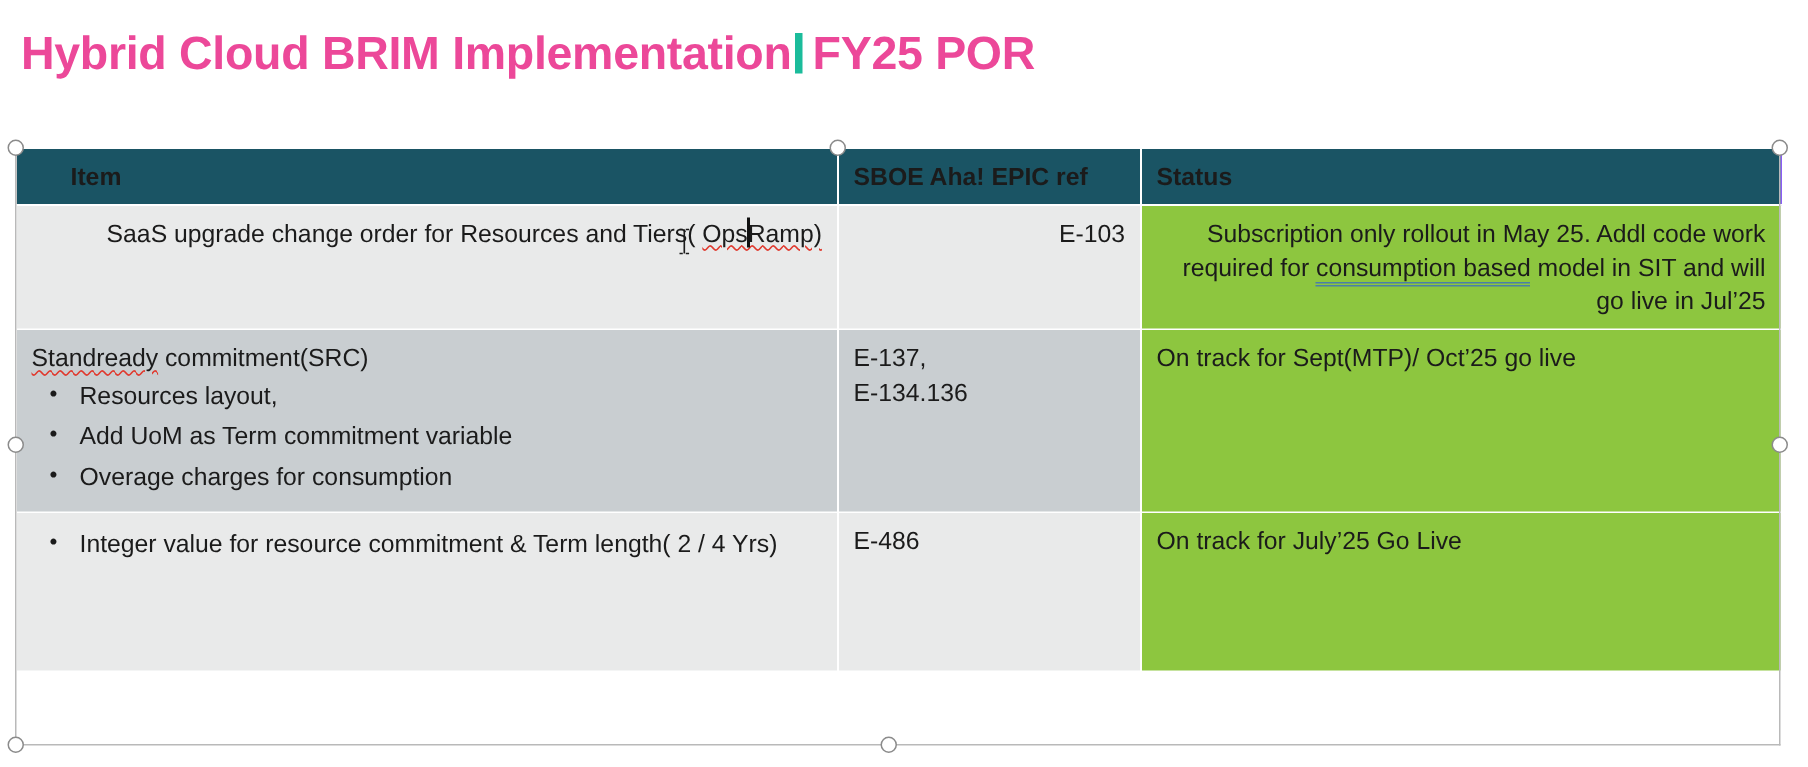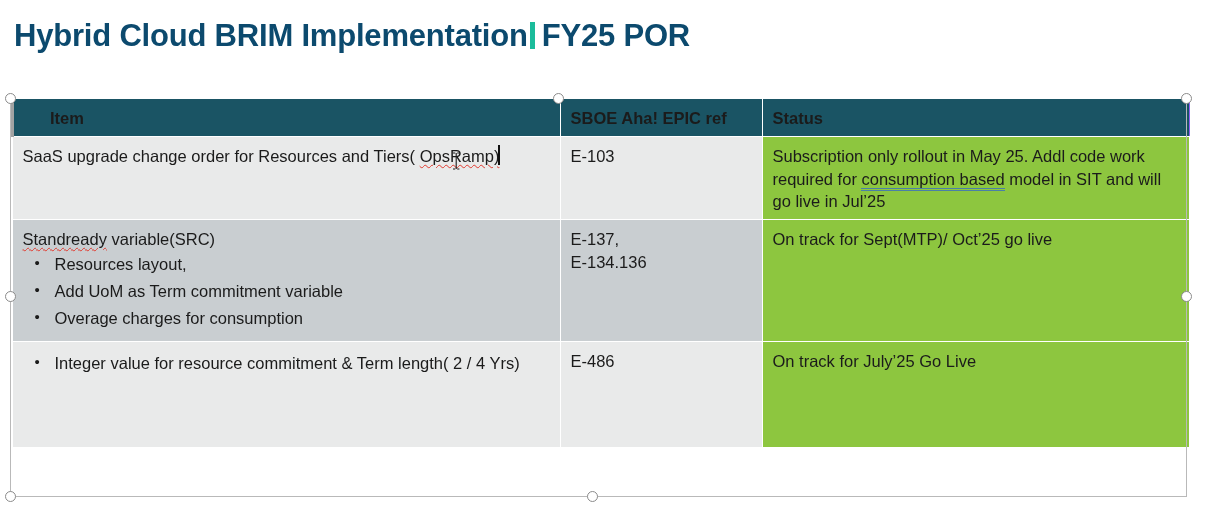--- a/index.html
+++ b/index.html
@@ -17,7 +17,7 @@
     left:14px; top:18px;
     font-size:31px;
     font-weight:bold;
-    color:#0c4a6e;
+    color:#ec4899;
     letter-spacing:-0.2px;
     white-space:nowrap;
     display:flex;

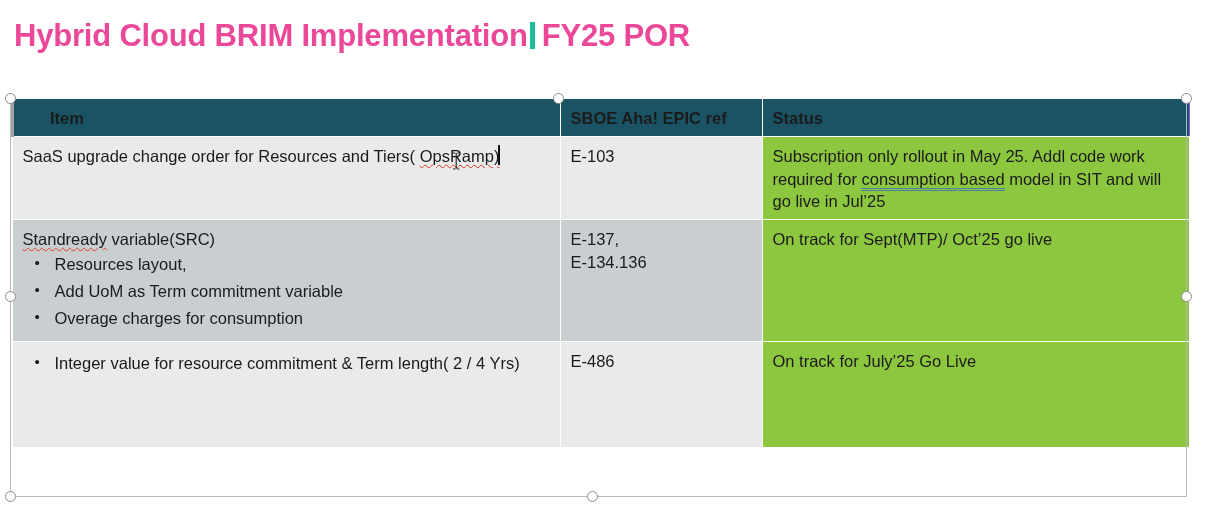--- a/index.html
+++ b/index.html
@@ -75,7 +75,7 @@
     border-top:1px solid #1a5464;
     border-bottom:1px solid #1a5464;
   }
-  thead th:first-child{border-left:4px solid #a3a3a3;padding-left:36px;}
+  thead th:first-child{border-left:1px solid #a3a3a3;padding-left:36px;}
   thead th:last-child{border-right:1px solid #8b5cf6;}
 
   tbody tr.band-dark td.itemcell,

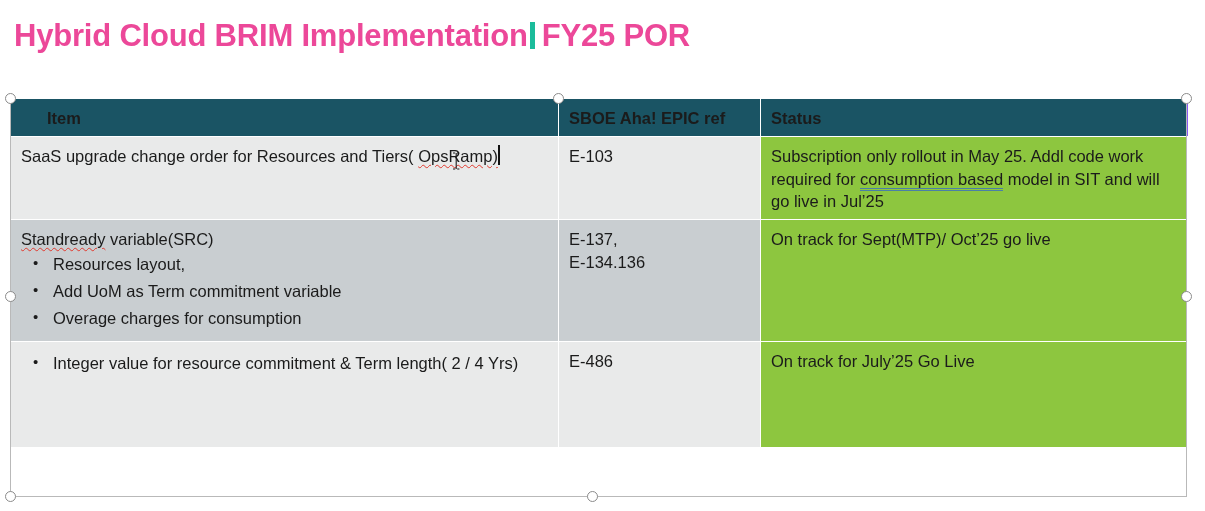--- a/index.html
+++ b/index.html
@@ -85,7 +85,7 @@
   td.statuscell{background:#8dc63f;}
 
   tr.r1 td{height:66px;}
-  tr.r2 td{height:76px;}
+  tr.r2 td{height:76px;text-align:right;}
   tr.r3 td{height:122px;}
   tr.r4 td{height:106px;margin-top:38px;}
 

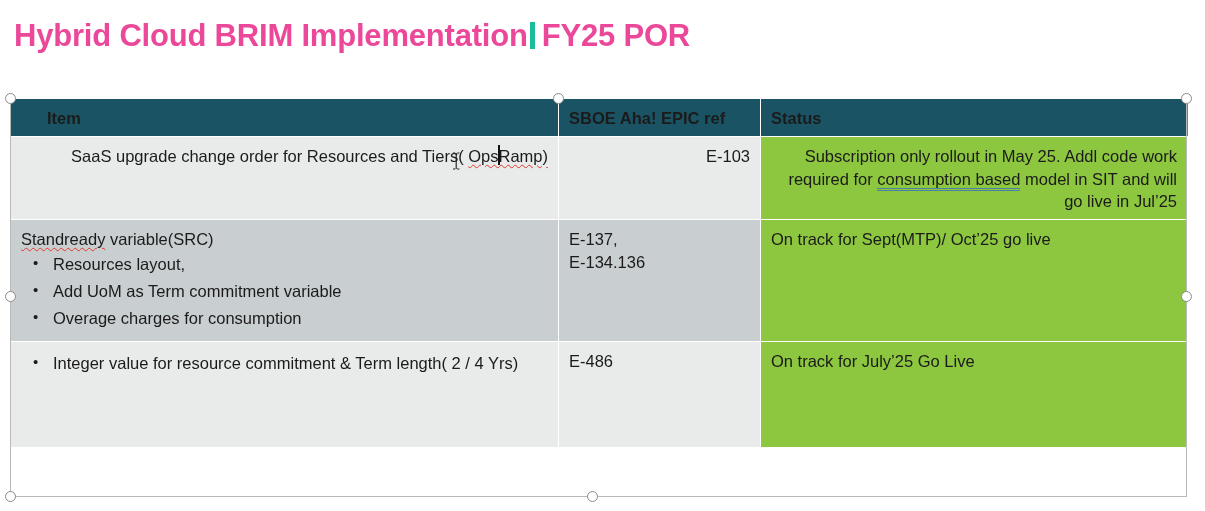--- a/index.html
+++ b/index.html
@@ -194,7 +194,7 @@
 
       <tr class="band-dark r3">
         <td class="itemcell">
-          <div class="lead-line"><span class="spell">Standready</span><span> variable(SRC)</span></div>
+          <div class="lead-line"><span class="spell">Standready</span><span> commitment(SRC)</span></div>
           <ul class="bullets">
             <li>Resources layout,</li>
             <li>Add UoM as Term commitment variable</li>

========================================================================

Aim of the exercise -> When a line in the data above contains the string "first", copy that line.

Written solution ->
-  thead th:first-child{border-left:4px solid #a3a3a3;padding-left:36px;}
+  thead th:first-child{border-left:1px solid #a3a3a3;padding-left:36px;}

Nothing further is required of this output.